§ **AVAILABLE DATA**:
┄┄┄┄┄┄┄┄┄┄

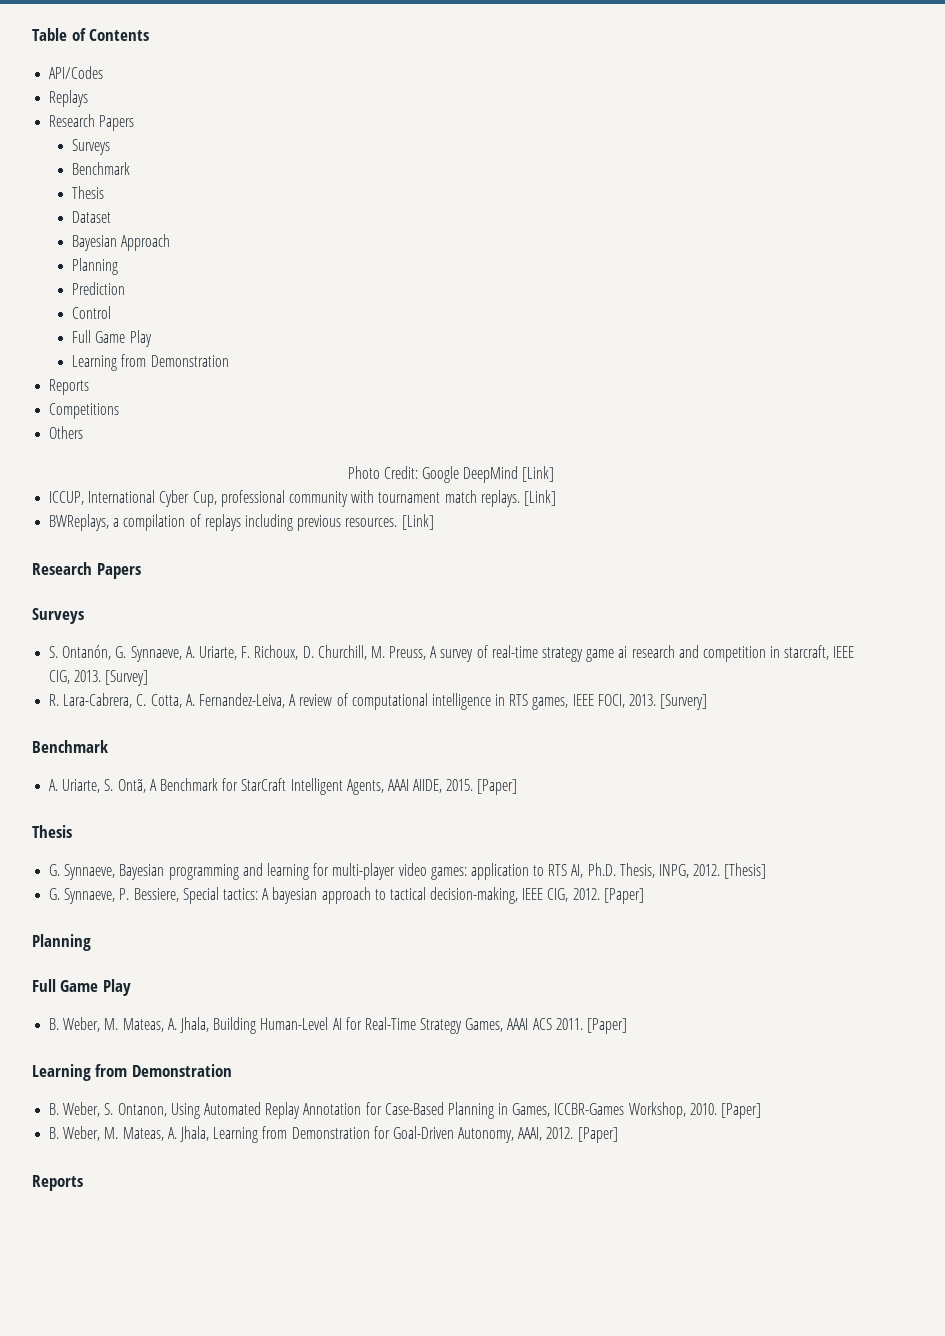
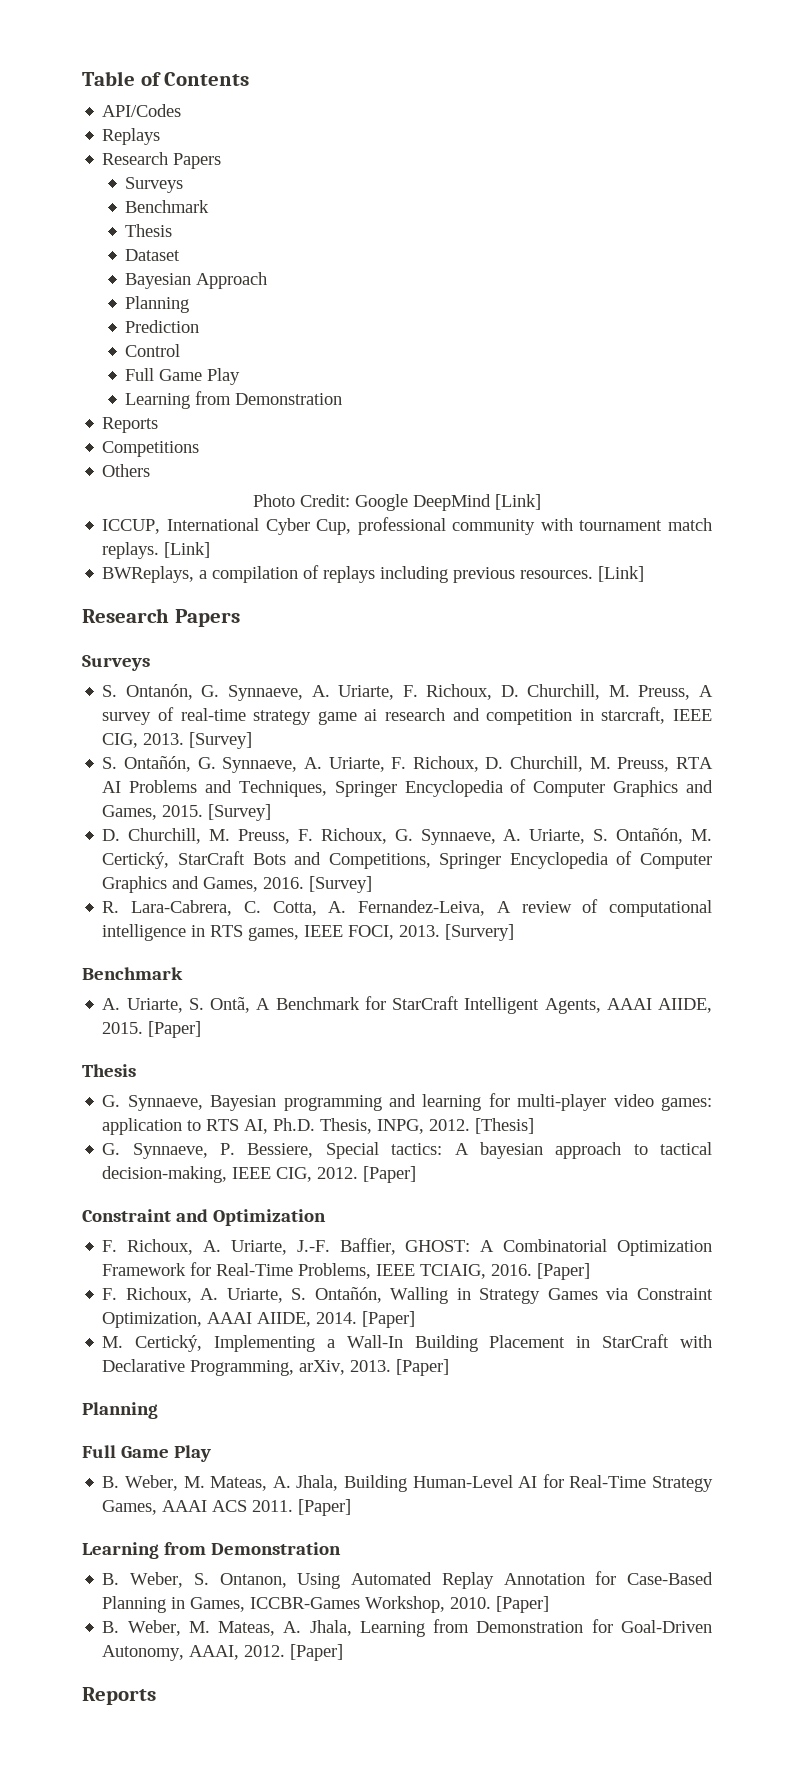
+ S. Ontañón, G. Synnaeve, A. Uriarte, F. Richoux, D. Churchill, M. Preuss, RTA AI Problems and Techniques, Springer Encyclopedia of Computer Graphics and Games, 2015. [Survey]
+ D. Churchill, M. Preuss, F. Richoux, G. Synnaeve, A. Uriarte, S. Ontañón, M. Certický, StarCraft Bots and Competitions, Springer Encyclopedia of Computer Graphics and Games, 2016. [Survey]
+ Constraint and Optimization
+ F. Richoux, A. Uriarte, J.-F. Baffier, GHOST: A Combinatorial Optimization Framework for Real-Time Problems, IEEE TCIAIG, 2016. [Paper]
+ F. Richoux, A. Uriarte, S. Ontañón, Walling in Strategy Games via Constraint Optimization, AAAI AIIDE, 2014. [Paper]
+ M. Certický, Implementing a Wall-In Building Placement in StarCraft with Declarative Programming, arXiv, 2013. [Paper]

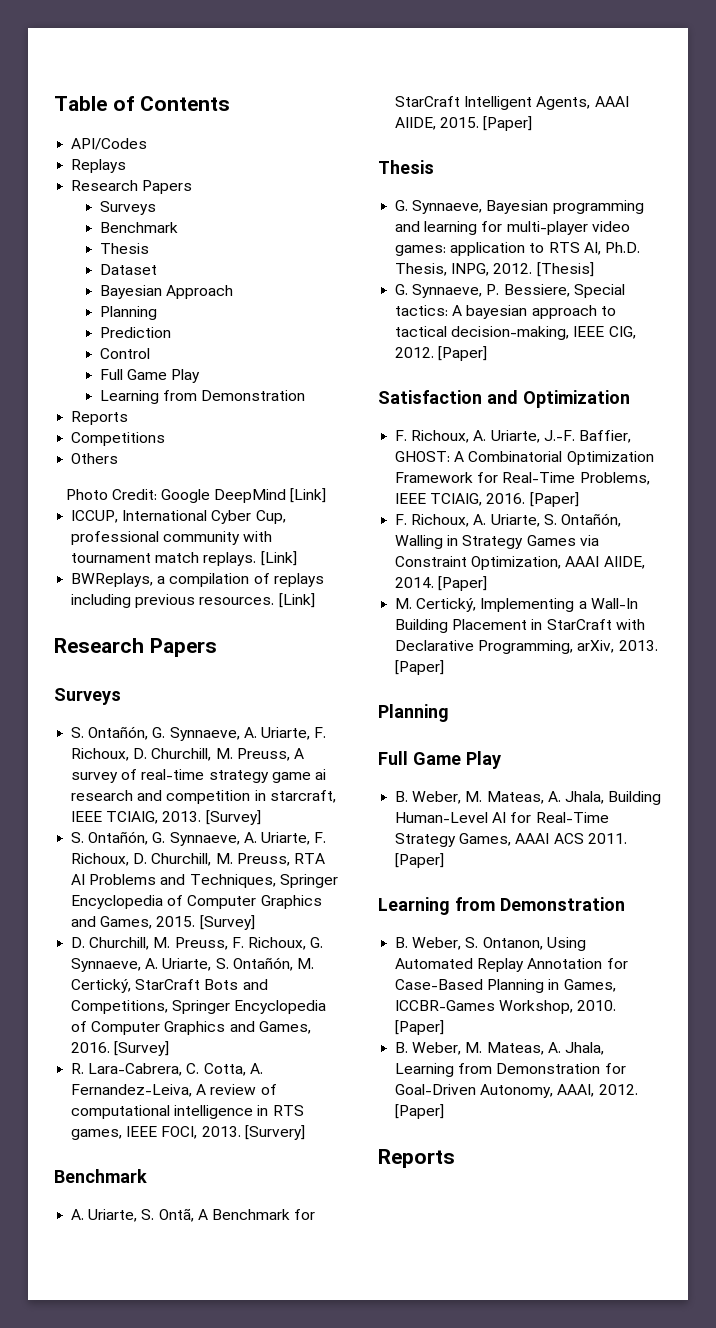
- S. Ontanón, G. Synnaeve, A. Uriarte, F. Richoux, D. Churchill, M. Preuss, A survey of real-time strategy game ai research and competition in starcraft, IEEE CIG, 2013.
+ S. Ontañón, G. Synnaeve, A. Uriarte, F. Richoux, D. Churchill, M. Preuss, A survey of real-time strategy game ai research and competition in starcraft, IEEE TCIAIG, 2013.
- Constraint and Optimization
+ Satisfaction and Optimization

┄┄┄┄┄┄┄┄┄┄

§ **TASK OBJECTIVE**:
Nothing but the lines above from the one that has "arXiv, 2013. [Paper]" down to the one that has "- S. Ontanón, G." belongs in the answer, copied exactly, without pictures.

§ **THE COMPLETED TASK**:
+ M. Certický, Implementing a Wall-In Building Placement in StarCraft with Declarative Programming, arXiv, 2013. [Paper]

- S. Ontanón, G. Synnaeve, A. Uriarte, F. Richoux, D. Churchill, M. Preuss, A survey of real-time strategy game ai research and competition in starcraft, IEEE CIG, 2013.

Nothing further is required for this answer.